§ **Before and after images**

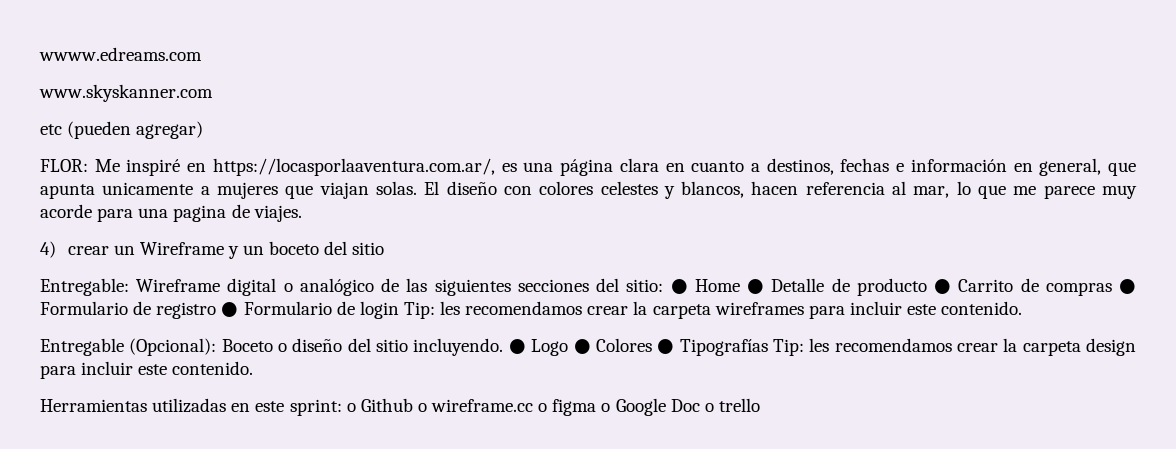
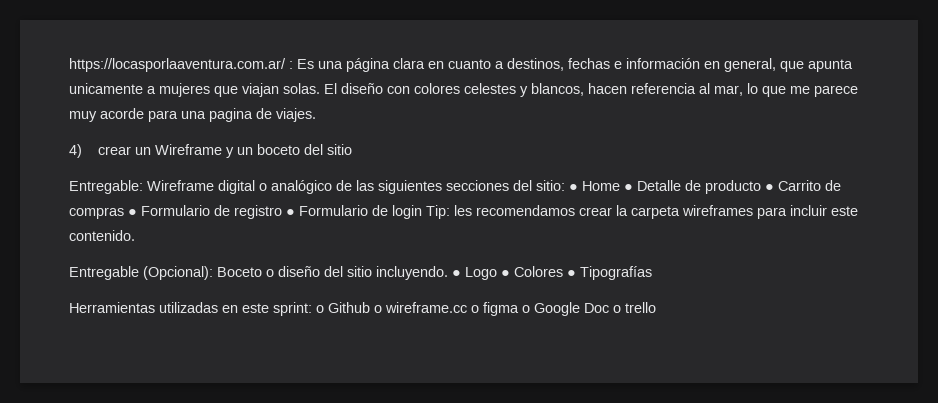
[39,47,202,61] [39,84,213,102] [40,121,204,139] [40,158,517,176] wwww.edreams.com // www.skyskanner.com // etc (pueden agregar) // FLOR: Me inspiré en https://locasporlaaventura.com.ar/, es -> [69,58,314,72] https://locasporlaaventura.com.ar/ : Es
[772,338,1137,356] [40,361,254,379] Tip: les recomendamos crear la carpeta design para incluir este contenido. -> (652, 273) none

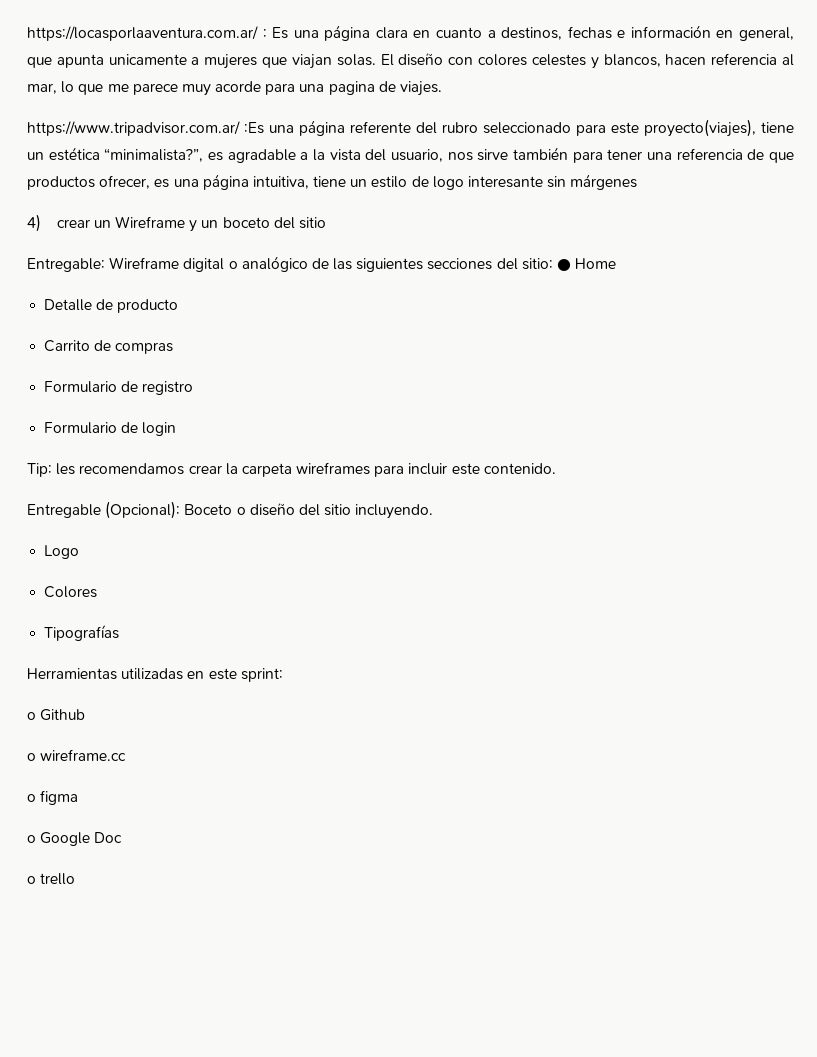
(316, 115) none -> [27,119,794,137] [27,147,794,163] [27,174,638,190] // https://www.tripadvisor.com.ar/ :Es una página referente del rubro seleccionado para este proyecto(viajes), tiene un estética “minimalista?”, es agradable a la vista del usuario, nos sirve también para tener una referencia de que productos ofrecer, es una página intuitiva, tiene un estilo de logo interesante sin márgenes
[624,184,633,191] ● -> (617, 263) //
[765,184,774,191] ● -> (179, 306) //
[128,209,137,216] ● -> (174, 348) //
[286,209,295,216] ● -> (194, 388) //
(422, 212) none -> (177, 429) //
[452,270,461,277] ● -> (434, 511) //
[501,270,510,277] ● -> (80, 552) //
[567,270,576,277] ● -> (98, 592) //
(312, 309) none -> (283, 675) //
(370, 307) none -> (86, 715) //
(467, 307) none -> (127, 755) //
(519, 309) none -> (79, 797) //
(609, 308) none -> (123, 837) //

§ **THE PROBLEM**
Nothing in the entries above should change when they are printed again, except that the pictures are dropped.

§ **RESULT OF THE TASK**
[39,47,202,61] [39,84,213,102] [40,121,204,139] [40,158,517,176] wwww.edreams.com // www.skyskanner.com // etc (pueden agregar) // FLOR: Me inspiré en https://locasporlaaventura.com.ar/, es -> [69,58,314,72] https://locasporlaaventura.com.ar/ : Es
[772,338,1137,356] [40,361,254,379] Tip: les recomendamos crear la carpeta design para incluir este contenido. -> (652, 273) none

(316, 115) none -> [27,119,794,137] [27,147,794,163] [27,174,638,190] // https://www.tripadvisor.com.ar/ :Es una página referente del rubro seleccionado para este proyecto(viajes), tiene un estética “minimalista?”, es agradable a la vista del usuario, nos sirve también para tener una referencia de que productos ofrecer, es una página intuitiva, tiene un estilo de logo interesante sin márgenes
[624,184,633,191] ● -> (617, 263) //
[765,184,774,191] ● -> (179, 306) //
[128,209,137,216] ● -> (174, 348) //
[286,209,295,216] ● -> (194, 388) //
(422, 212) none -> (177, 429) //
[452,270,461,277] ● -> (434, 511) //
[501,270,510,277] ● -> (80, 552) //
[567,270,576,277] ● -> (98, 592) //
(312, 309) none -> (283, 675) //
(370, 307) none -> (86, 715) //
(467, 307) none -> (127, 755) //
(519, 309) none -> (79, 797) //
(609, 308) none -> (123, 837) //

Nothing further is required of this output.